Paper Review 5: MobileNets: Efficient Convolutional Neural Networks for Mobile Vision Applications (MobileNetV1)

Summary

Depthwise separable convolutions → Reduced Computational cost dramatically
Introduced 2 simple global hyperparameters that trade off latency and accuracy
- Width Multiplier
- Resolution Multiplier

1. Motivation

Current advances to improve accuracy don’t consider “efficiency” of the network → size and speed

2. MobileNet Architecture

2-1. Idea

Starts from the effects of standard convolution

filtering features based on conv kernels
combining features to produce new representation

→ Then, could we split these into two steps?
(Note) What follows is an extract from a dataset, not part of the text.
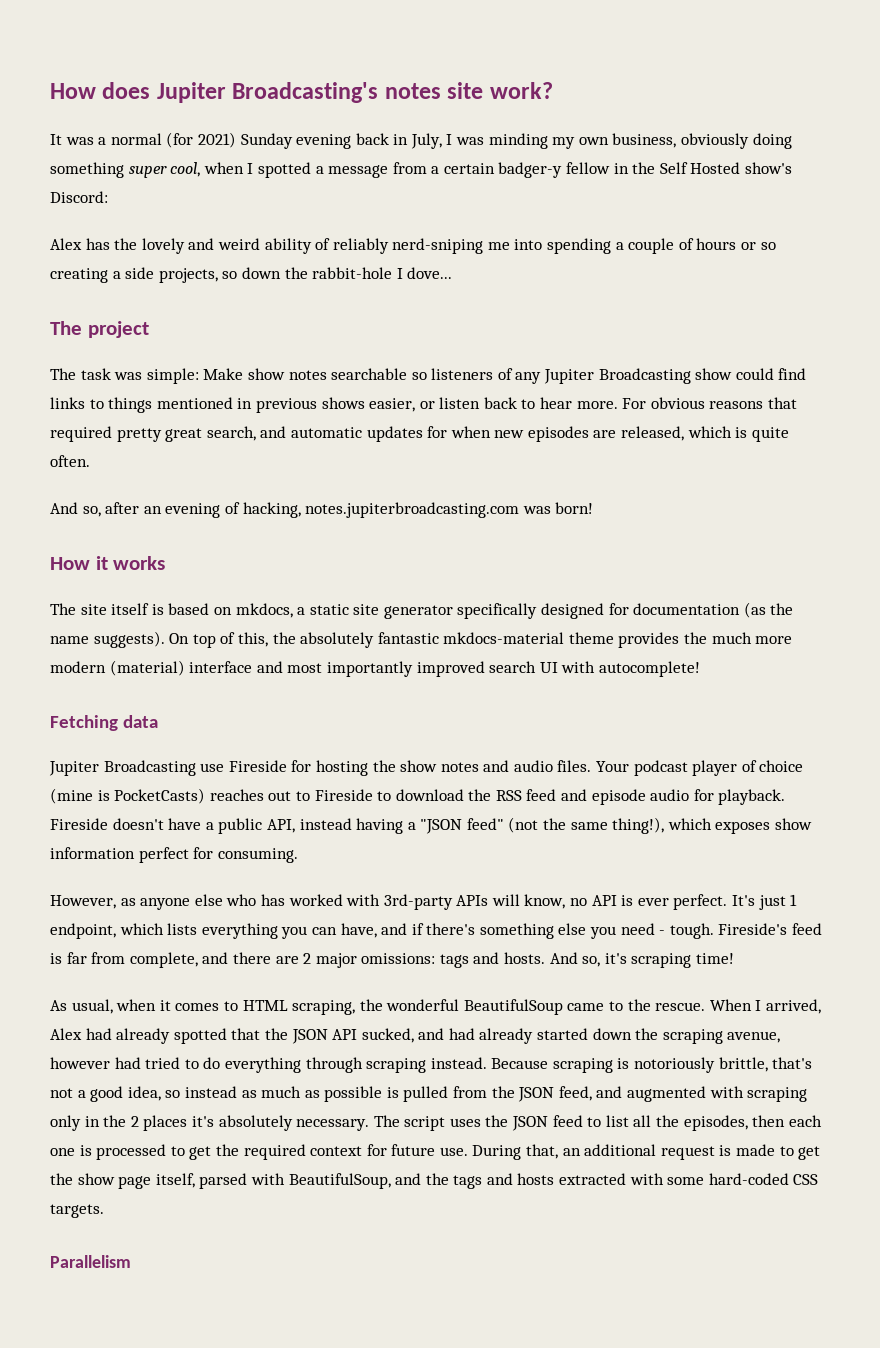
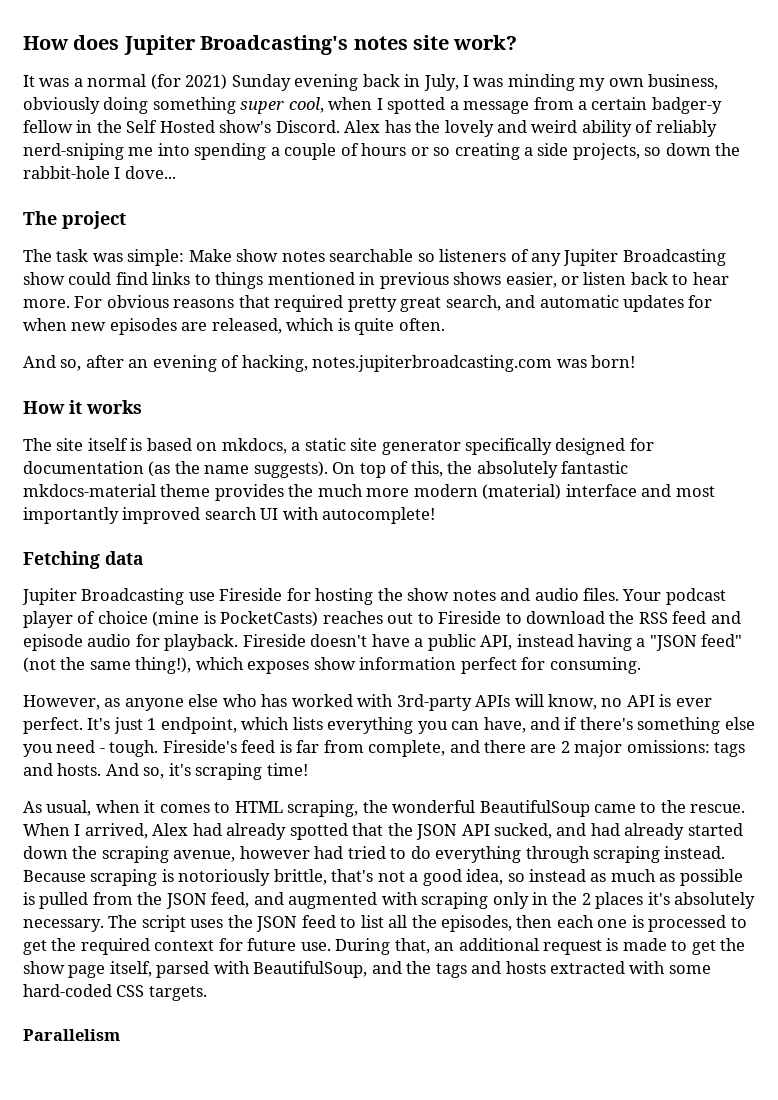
[50,191,108,203] Discord: // -> [275,120,340,133] Discord.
2-2. Depthwise Separable Convolution

How to do this

Depthwise Conv: Apply single filter per each input channel
Pointwise Conv: 1x1 convolution, creates a linear combination of output of depthwise layer

Standard Convolution Computational Cost

D_K: kernel size / M: # of output features / N: # of input features / D_F: input feature map size

\[D_K · D_K · M · N · D_F · D_F\]

Depthwise Separable Convolution Computational Cost

\[D_K · D_K · M · D_F · D_F + M · N · D_F · D_F\]

Reduction in Computation

\[\frac{1}{N} + \frac{1}{D_K^2}\]

Question)

Why computational cost are computed with D_F not the output feature map size D_G?
- Is it because BIG-O notation? which considers worst time complexity? But what if D_G > D_K ?
- In this paper, the hypothesis was D_G = D_F. (padding = 1, stride = 1.. maybe same padding?)

3. Global Hyperparameters

Consider these hyperparameters that trades off accuracy and speed. Experiment with these hyperparameters and then choose the best model that you can get.

3-1. Width Multiplier (ɑ)

Thin a network uniformly at each layer
Computational cost reduces quadratically (ɑ^2) \(D_K·D_K·ɑM·D_F·D_F+ɑM·ɑN·D_F·D_F\)

3-2. Resolution Multiplier (𝜌)

Apply to input image and to internal representation of every layer by the same multiplier
Computational cost reduces by 𝜌^2 \(D_K·D_K·ɑM·𝜌D_F·𝜌D_F+ɑM·ɑN·𝜌D_F·𝜌D_F\)

3-3. Why two above rather than reducing the depth of layers?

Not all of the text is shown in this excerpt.